(there are four successive versions.)
1- Semi-Automatic Version
Here is a first attempt via markings. Board and ladders are drawing using integer coordinates of cells. But you have to find/specify manually the correct number of bars of each ladder.
\documentclass{standalone}
\usepackage{tikz}
\usetikzlibrary{decorations.markings,calc}
\def\ladderwidth{1.5mm}
\def\ladderstep{3mm}
\tikzset{
board/.style={decorate,decoration={
markings,
mark=between positions 0 and 1 step 1cm with
{\draw[fill=lime!20] (-.5,-.5) rectangle (.5,.5);}
},
},
ladder/.style={decorate,decoration={
markings,
mark=between positions {1/#1/2} and {-1/#1/2} step {1/#1} with {
\draw[thick,orange]
(0,-\ladderwidth) -- (0,\ladderwidth)
(\ladderstep,-\ladderwidth) -- (-\ladderstep,-\ladderwidth)

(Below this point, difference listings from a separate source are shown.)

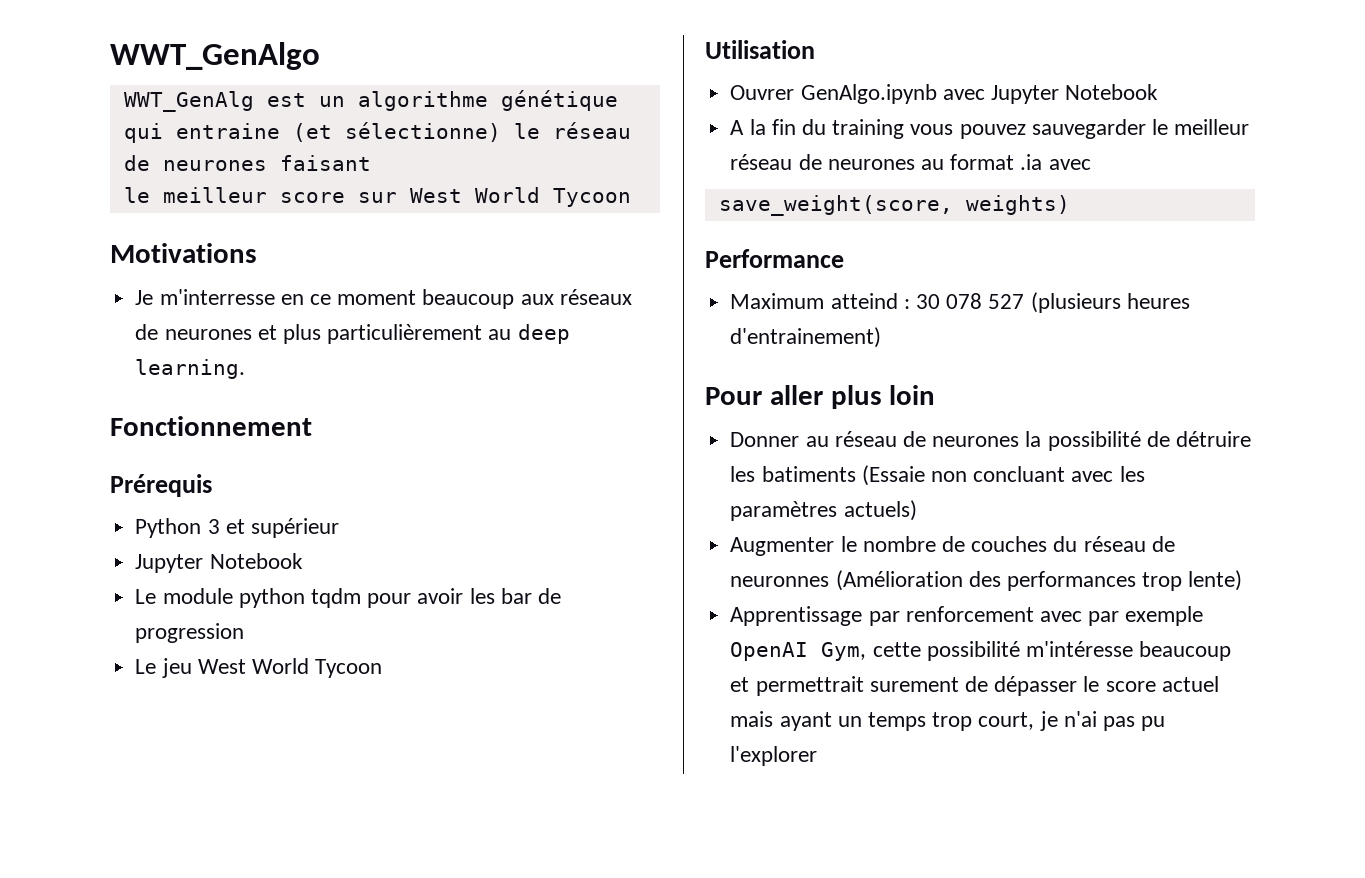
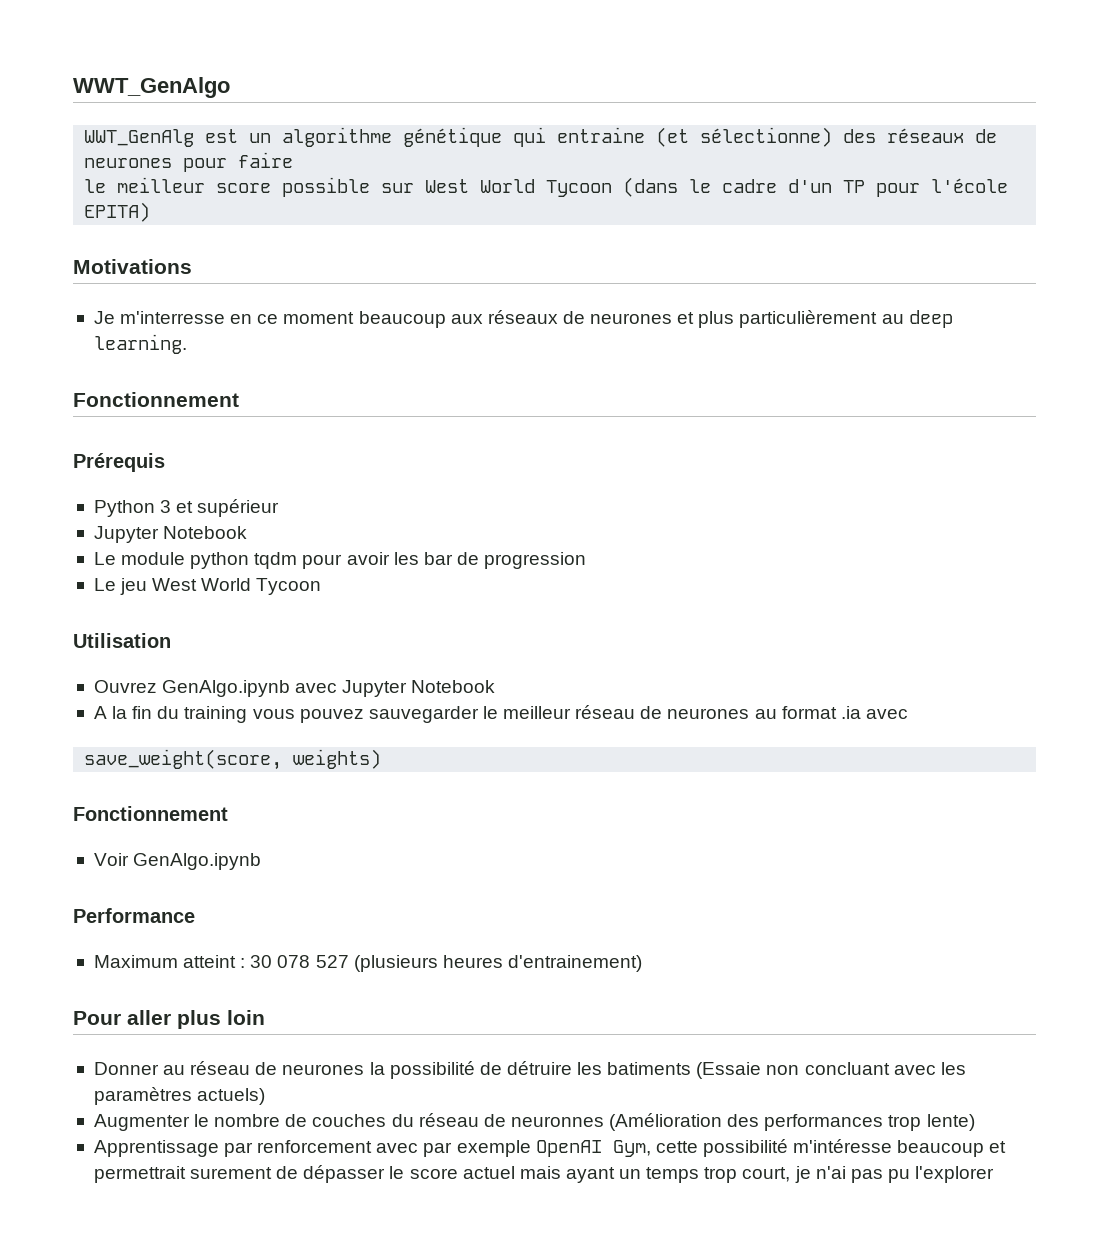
- WWT_GenAlg est un algorithme génétique qui entraine (et sélectionne) le réseau de neurones faisant
+ WWT_GenAlg est un algorithme génétique qui entraine (et sélectionne) des réseaux de neurones pour faire
- le meilleur score sur West World Tycoon
+ le meilleur score possible sur West World Tycoon (dans le cadre d'un TP pour l'école EPITA)
- Ouvrer GenAlgo.ipynb avec Jupyter Notebook
+ Ouvrez GenAlgo.ipynb avec Jupyter Notebook
  save_weight(score, weights)
+ Fonctionnement
+ Voir GenAlgo.ipynb
- Maximum atteind : 30 078 527 (plusieurs heures d'entrainement)
+ Maximum atteint : 30 078 527 (plusieurs heures d'entrainement)

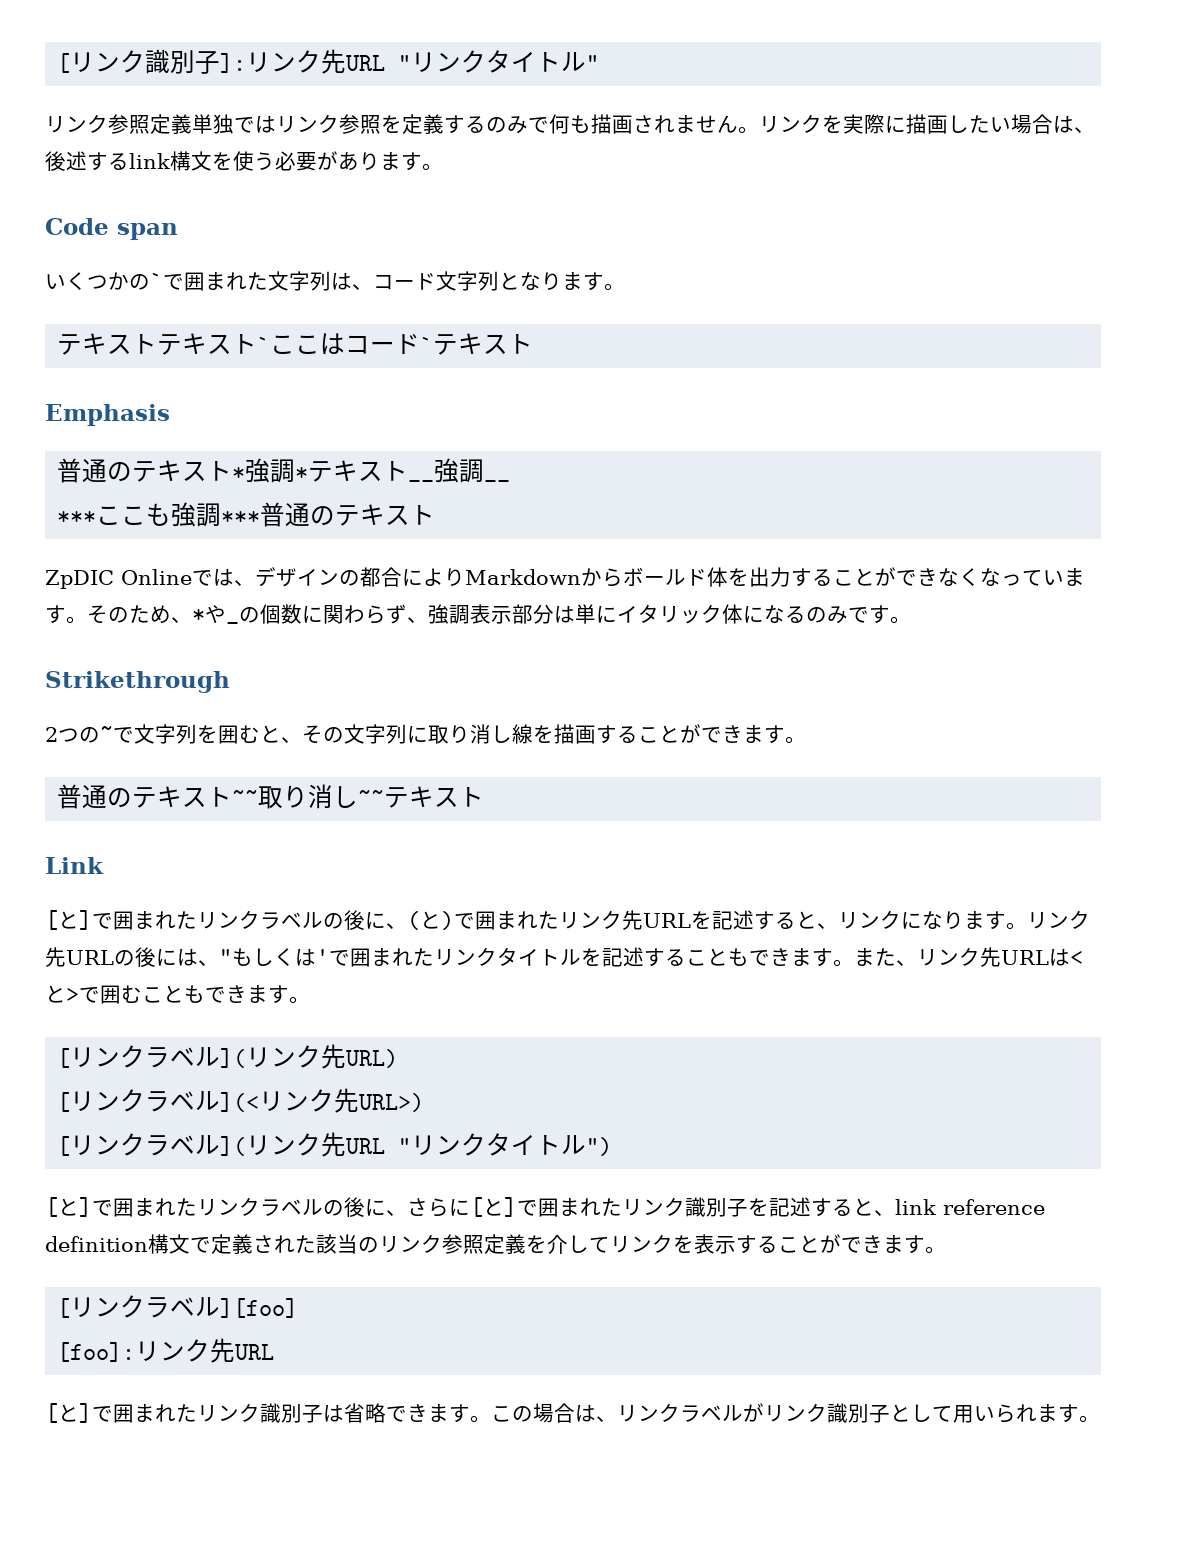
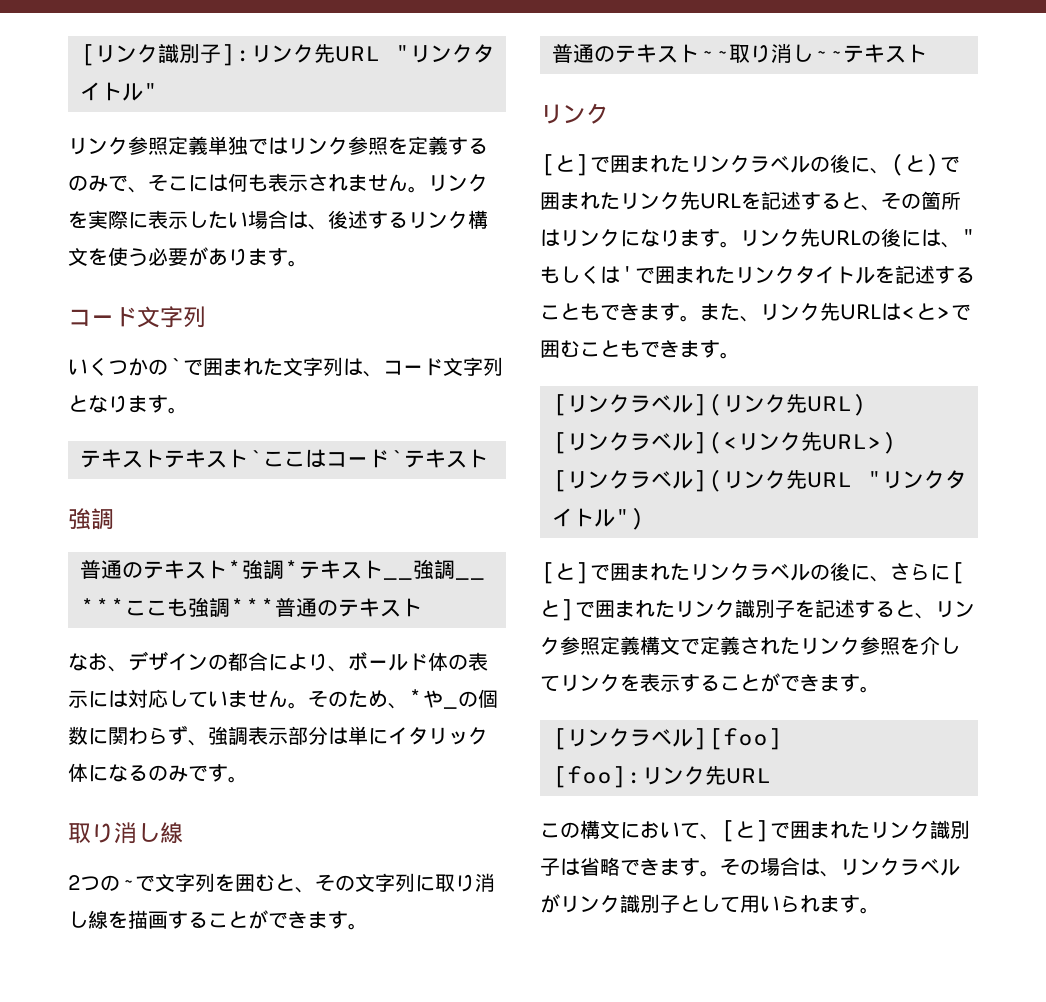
- リンク参照定義単独ではリンク参照を定義するのみで何も描画されません。
+ リンク参照定義単独ではリンク参照を定義するのみで、そこには何も表示されません。
- リンクを実際に描画したい場合は、後述するlink構文を使う必要があります。
- Code span
+ リンクを実際に表示したい場合は、後述するリンク構文を使う必要があります。
+ コード文字列
  テキストテキスト`ここはコード`テキスト
- Emphasis
+ 強調
- ZpDIC Onlineでは、デザインの都合によりMarkdownからボールド体を出力することができなくなっています。
+ なお、デザインの都合により、ボールド体の表示には対応していません。
  そのため、*や_の個数に関わらず、強調表示部分は単にイタリック体になるのみです。
- Strikethrough
+ 取り消し線
  普通のテキスト~~取り消し~~テキスト
- Link
+ リンク
- [と]で囲まれたリンクラベルの後に、(と)で囲まれたリンク先URLを記述すると、リンクになります。
+ [と]で囲まれたリンクラベルの後に、(と)で囲まれたリンク先URLを記述すると、その箇所はリンクになります。
- [と]で囲まれたリンクラベルの後に、さらに[と]で囲まれたリンク識別子を記述すると、link reference definition構文で定義された該当のリンク参照定義を介してリンクを表示することができます。
+ [と]で囲まれたリンクラベルの後に、さらに[と]で囲まれたリンク識別子を記述すると、リンク参照定義構文で定義されたリンク参照を介してリンクを表示することができます。
- [と]で囲まれたリンク識別子は省略できます。
+ この構文において、[と]で囲まれたリンク識別子は省略できます。
- この場合は、リンクラベルがリンク識別子として用いられます。
+ その場合は、リンクラベルがリンク識別子として用いられます。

(\ladderstep,\ladderwidth) -- (-\ladderstep,\ladderwidth);
}
},
},
}
\begin{document}
\begin{tikzpicture}
\draw[board]
(1,0) -- (6,0) -- (6,2) -- (1,2) -- (1,4) -- (6,4) -- (6,8) -- (1,8) -- (1,6) -- (4,6);
\draw[ladder=5] (1,4) -- (1,6);
\draw[ladder=6] (1,0) -- (3,2);
\draw[ladder=7] (5,4) -- (6,7);
\draw[ladder=18] (5,0) -- (2,8);
\end{tikzpicture}
\end{document}
2- Automatic Version
Here is a second attempt with automatic calculation (via a to path) of number of bars for each ladder... The two images show the result with different values of \ladderstep (1.5mm on the left and 3mm on the right).
1.5mm 
3mm 
\documentclass{standalone}
\usepackage{tikz}
\usetikzlibrary{decorations.markings,calc}
\def\ladderwidth{1.5mm}
\def\ladderstep{1.5mm}
\tikzset{
board/.style={decorate,decoration={
markings, mark=between positions 0 and 1 step 1cm with
{\draw[fill=lime!20] (-.5,-.5) rectangle (.5,.5);}
},
},
ladder/.style={decorate,decoration={
markings, mark=between positions {1/#1/2} and {-1/#1/2} step {1/#1} with {
\draw[thick,orange] (0,-\ladderwidth) -- (0,\ladderwidth)
(\ladderstep,-\ladderwidth) -- (-\ladderstep,-\ladderwidth)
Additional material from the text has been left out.